---------- Supplied material
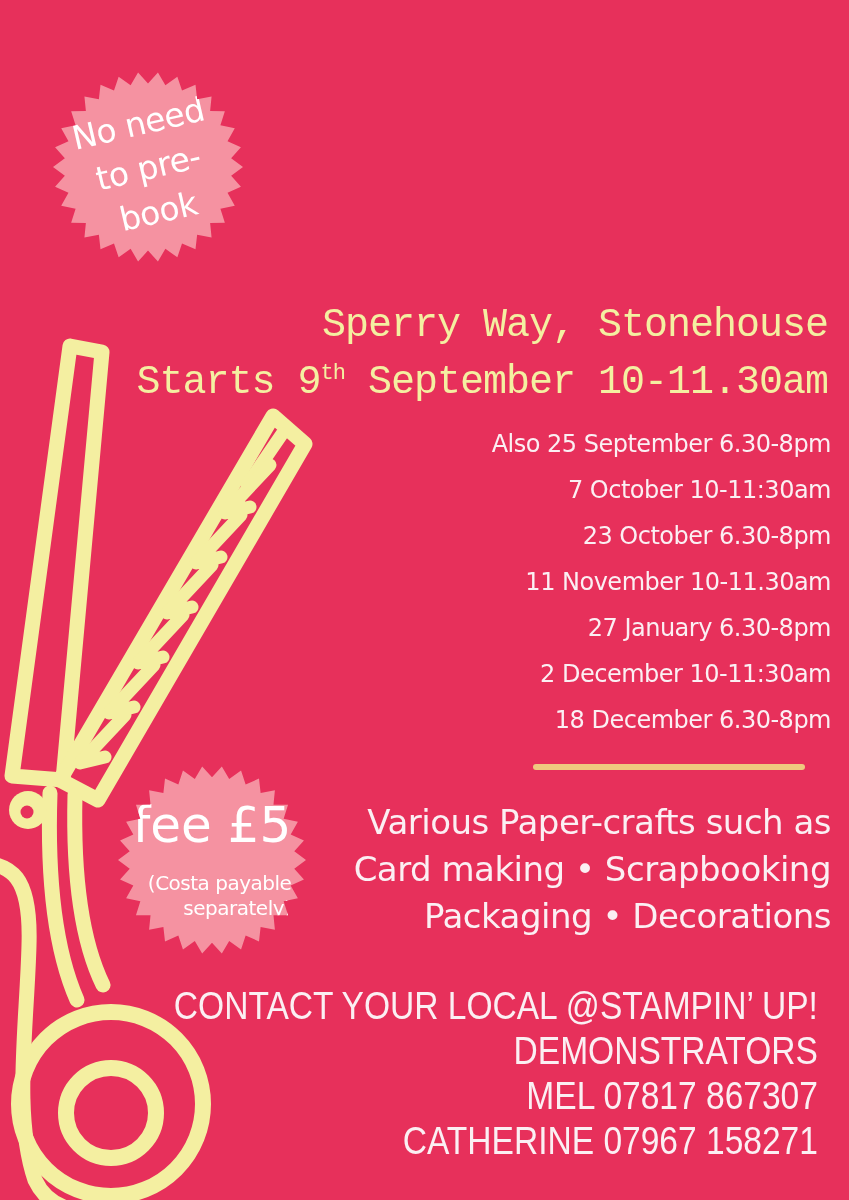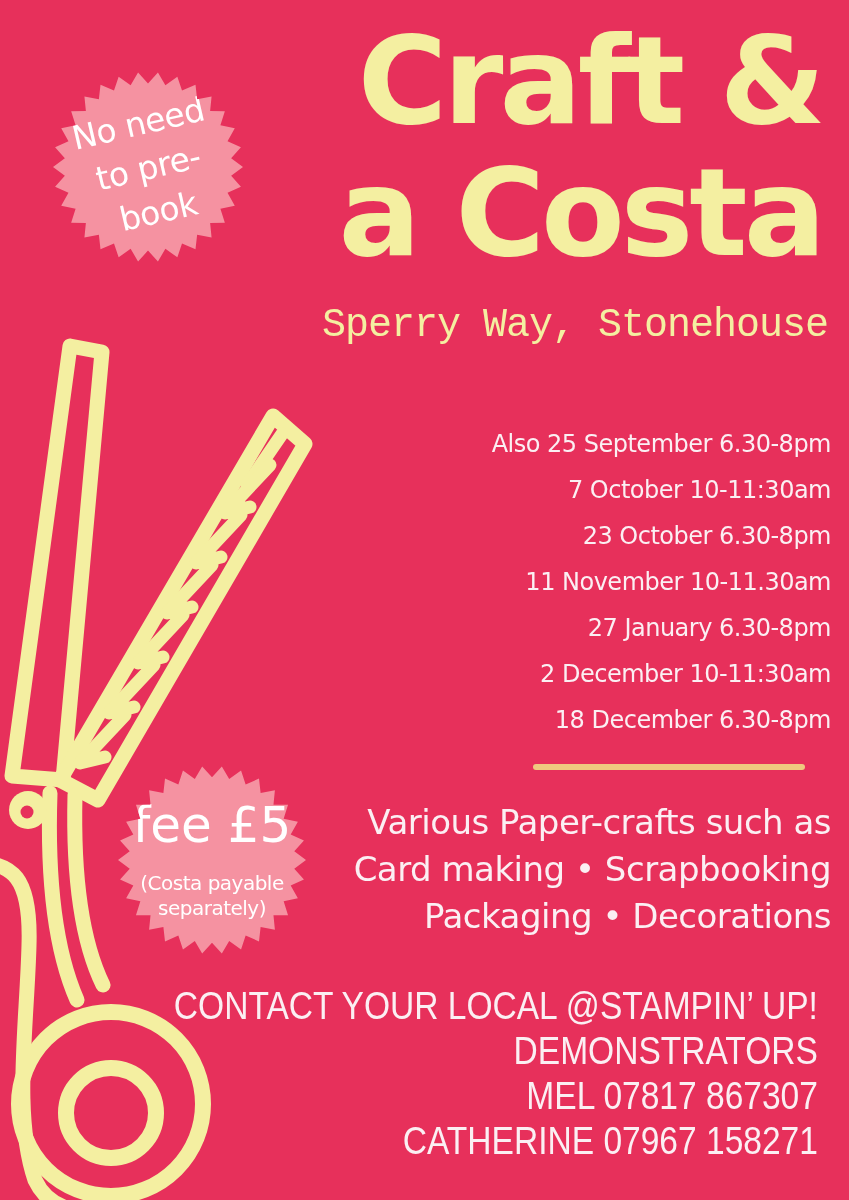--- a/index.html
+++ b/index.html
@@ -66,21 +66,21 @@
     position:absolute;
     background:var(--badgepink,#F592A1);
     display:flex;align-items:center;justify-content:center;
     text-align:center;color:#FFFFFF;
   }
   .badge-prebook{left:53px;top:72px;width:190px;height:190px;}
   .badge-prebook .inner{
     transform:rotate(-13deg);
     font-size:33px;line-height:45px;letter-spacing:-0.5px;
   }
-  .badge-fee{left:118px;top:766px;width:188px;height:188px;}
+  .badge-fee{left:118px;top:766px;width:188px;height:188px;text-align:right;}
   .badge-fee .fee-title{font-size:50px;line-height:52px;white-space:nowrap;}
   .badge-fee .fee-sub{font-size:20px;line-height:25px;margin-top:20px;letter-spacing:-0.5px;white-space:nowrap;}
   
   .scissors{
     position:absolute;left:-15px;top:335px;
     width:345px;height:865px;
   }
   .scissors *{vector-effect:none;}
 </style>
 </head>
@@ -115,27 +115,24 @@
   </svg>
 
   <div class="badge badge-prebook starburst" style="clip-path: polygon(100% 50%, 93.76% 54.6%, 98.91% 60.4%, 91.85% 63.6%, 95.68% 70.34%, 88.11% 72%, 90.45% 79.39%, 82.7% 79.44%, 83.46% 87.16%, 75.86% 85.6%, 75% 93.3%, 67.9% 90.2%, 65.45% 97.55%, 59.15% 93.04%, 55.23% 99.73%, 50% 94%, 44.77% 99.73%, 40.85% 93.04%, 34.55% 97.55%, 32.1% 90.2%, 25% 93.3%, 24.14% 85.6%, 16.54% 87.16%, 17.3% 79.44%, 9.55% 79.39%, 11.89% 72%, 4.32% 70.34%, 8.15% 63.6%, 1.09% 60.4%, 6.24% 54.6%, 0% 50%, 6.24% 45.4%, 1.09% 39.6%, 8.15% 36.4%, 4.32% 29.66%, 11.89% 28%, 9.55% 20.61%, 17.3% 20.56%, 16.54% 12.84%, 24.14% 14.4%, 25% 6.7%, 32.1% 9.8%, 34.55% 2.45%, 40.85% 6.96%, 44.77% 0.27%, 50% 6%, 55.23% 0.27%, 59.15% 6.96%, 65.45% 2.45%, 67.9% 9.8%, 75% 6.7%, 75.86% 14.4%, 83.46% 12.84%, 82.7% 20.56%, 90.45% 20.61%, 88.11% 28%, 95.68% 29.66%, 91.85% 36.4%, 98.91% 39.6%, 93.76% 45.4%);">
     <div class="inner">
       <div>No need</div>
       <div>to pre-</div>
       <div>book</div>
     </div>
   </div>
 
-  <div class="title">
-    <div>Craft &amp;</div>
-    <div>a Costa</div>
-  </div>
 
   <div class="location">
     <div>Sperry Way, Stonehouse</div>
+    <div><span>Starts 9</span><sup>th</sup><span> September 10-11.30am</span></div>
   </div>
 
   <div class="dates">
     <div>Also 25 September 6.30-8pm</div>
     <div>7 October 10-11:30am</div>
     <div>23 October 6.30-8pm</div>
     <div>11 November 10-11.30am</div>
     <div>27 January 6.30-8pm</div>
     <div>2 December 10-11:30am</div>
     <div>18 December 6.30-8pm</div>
--------------------
---------- Supplied material
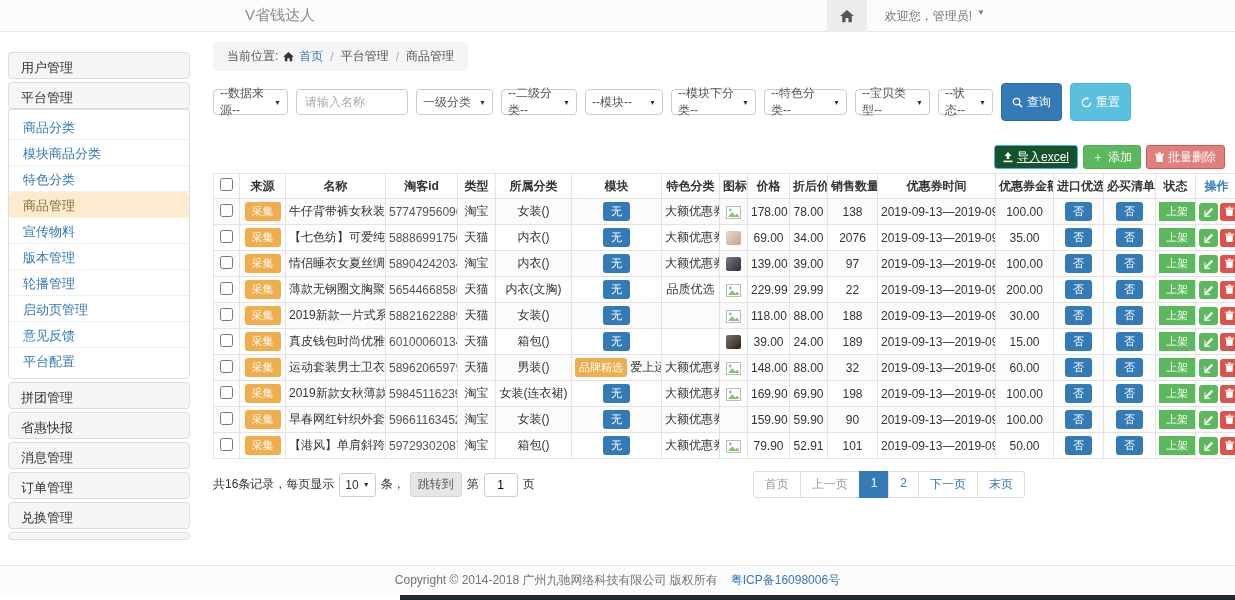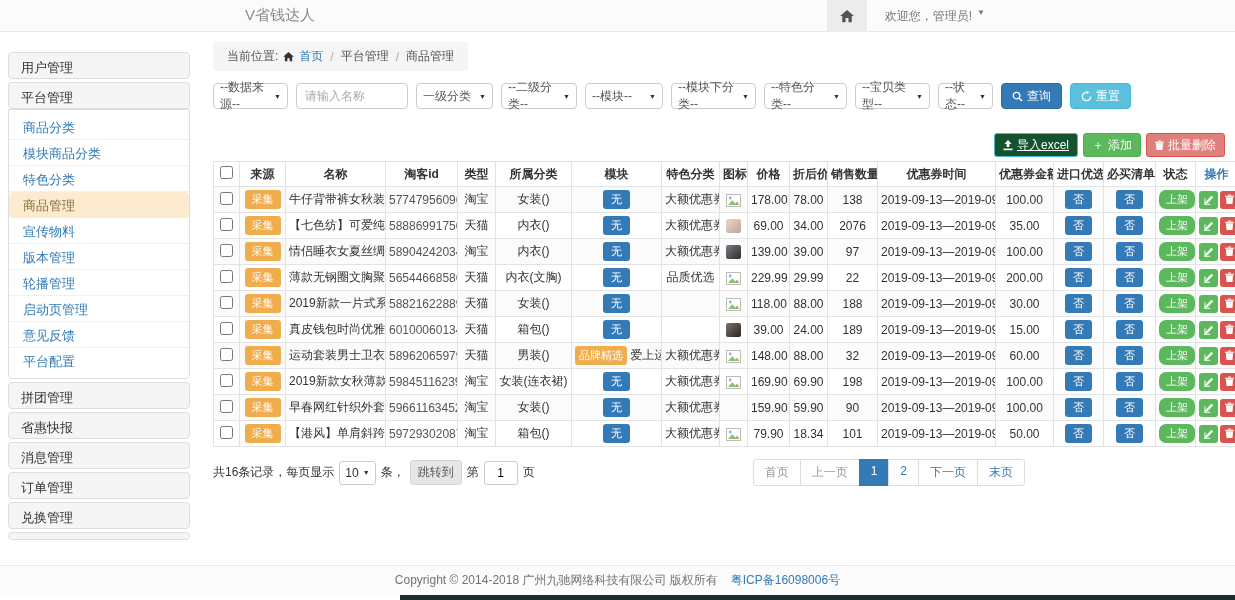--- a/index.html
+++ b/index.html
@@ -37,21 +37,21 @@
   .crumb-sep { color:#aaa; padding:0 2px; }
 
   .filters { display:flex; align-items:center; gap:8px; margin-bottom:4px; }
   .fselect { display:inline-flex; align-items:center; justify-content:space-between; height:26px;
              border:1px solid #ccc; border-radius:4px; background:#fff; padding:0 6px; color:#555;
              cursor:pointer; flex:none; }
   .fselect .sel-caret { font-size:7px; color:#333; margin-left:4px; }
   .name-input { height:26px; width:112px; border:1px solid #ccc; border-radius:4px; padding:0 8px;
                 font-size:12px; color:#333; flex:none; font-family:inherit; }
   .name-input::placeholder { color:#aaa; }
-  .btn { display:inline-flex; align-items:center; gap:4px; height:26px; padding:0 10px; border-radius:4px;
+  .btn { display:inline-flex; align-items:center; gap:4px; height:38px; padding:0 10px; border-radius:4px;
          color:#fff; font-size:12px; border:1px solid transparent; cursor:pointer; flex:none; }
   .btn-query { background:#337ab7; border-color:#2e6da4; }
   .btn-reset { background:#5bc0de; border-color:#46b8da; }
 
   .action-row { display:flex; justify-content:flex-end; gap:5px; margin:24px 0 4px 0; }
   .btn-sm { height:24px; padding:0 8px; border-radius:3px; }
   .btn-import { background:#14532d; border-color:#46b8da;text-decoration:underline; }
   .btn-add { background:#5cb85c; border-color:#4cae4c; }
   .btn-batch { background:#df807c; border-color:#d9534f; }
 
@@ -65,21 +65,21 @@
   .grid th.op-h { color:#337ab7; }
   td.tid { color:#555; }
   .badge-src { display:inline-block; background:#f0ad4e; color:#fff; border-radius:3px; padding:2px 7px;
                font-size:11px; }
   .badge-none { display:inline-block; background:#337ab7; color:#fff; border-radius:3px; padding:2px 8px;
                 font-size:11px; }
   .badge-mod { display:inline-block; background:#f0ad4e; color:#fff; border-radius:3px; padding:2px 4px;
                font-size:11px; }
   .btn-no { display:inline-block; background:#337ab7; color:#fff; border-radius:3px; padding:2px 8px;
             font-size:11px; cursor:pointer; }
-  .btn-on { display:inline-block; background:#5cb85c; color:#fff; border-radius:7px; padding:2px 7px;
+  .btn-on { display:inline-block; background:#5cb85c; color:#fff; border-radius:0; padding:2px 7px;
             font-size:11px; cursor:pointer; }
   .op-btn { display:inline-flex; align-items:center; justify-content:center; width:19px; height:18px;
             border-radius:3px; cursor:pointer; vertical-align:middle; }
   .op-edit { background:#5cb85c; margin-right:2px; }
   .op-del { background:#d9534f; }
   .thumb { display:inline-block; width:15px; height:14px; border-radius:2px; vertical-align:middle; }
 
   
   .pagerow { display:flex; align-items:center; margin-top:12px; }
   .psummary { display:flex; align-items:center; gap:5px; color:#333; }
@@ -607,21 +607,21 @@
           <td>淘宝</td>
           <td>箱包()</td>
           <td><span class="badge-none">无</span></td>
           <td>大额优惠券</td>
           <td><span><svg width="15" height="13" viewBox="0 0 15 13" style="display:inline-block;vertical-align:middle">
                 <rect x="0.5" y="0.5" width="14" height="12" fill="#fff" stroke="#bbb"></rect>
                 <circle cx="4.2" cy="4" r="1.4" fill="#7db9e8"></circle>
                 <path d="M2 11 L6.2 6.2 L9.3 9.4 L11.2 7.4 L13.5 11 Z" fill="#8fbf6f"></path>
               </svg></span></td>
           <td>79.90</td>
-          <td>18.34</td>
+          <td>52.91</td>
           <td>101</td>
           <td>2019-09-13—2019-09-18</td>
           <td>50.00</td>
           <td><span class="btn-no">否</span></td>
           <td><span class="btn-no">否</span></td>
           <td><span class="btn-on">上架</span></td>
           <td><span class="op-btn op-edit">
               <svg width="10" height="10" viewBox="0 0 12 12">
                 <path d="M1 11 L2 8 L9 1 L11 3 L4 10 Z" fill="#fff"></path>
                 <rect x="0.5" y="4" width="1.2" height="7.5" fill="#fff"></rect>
--------------------
---------- Supplied material
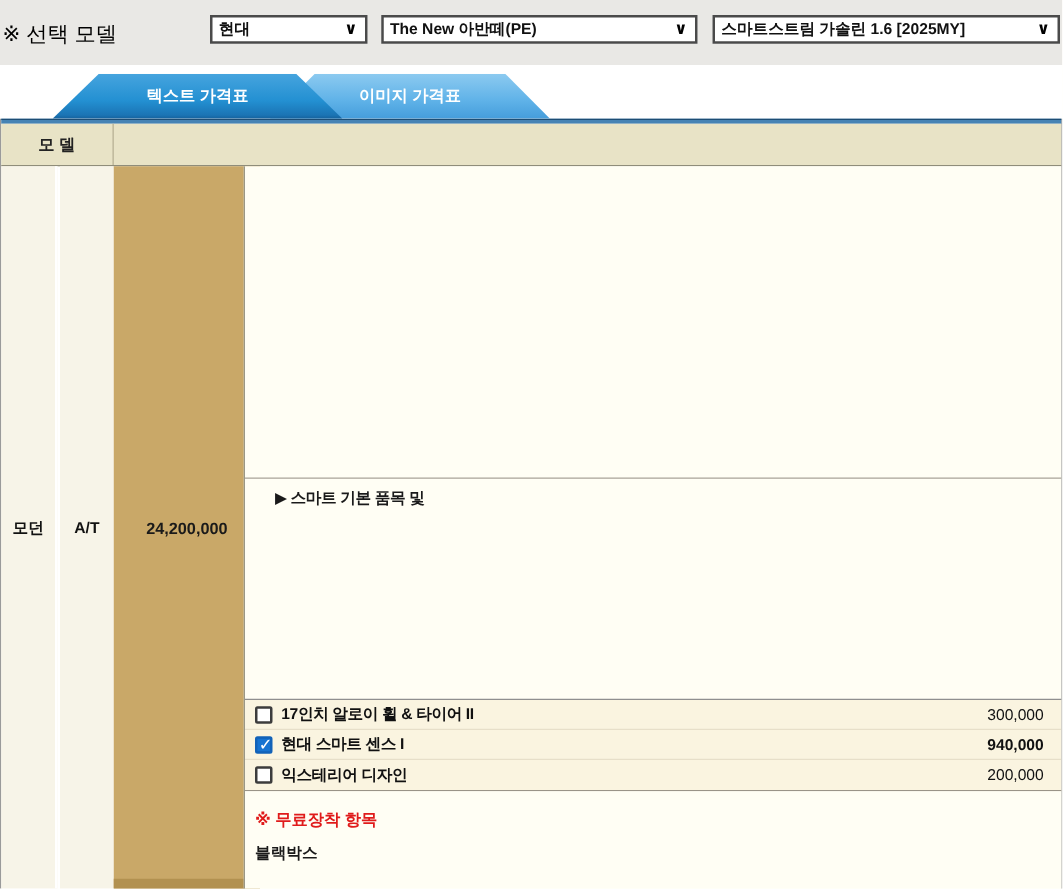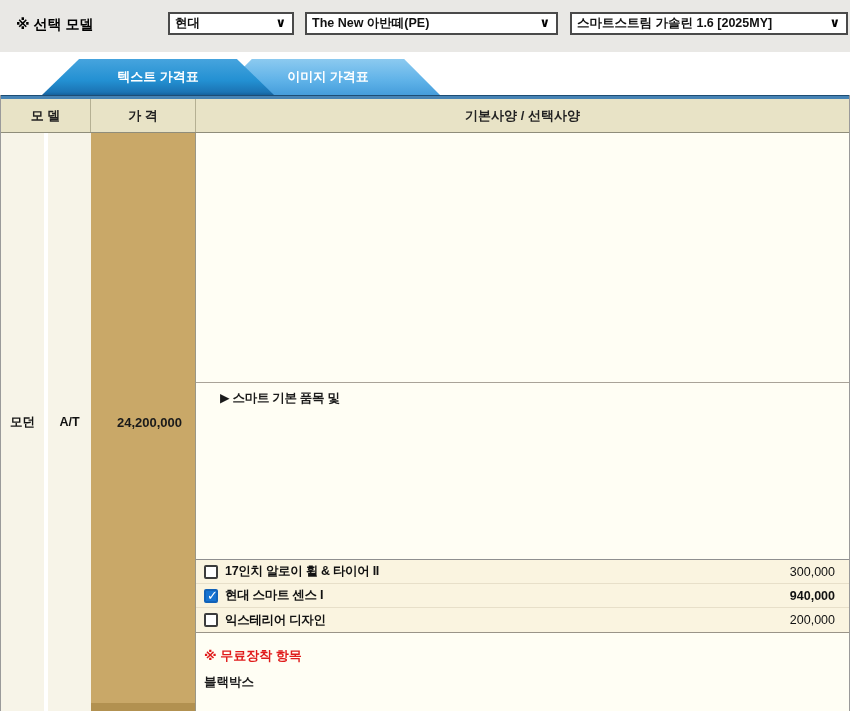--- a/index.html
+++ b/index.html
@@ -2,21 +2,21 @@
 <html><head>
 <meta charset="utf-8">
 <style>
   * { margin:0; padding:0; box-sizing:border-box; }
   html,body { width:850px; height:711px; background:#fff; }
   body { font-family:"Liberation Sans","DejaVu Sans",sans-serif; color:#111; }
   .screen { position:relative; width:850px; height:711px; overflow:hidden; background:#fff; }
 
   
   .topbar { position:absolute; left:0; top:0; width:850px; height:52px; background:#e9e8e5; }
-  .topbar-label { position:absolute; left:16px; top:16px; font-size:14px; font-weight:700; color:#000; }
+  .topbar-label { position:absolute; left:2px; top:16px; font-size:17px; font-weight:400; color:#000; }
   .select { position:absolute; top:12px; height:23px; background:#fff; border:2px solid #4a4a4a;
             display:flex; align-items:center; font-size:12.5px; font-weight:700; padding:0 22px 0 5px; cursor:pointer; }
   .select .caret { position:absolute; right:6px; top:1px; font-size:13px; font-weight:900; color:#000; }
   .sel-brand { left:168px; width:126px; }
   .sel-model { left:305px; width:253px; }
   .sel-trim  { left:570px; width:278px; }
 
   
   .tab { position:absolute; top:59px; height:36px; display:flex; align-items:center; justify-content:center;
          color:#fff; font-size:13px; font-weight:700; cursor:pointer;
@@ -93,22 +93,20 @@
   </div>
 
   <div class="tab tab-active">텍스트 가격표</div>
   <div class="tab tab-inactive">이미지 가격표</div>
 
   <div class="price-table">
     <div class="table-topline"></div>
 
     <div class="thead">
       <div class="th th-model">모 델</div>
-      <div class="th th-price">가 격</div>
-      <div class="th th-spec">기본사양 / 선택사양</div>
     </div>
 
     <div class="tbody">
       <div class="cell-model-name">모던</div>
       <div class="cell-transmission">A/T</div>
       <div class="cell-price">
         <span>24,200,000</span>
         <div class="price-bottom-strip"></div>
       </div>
--------------------
** Task statement **
Look through the data and gather every line with the string "December" in it.

** Your response **
     <div>2 December 10-11:30am</div>
     <div>18 December 6.30-8pm</div>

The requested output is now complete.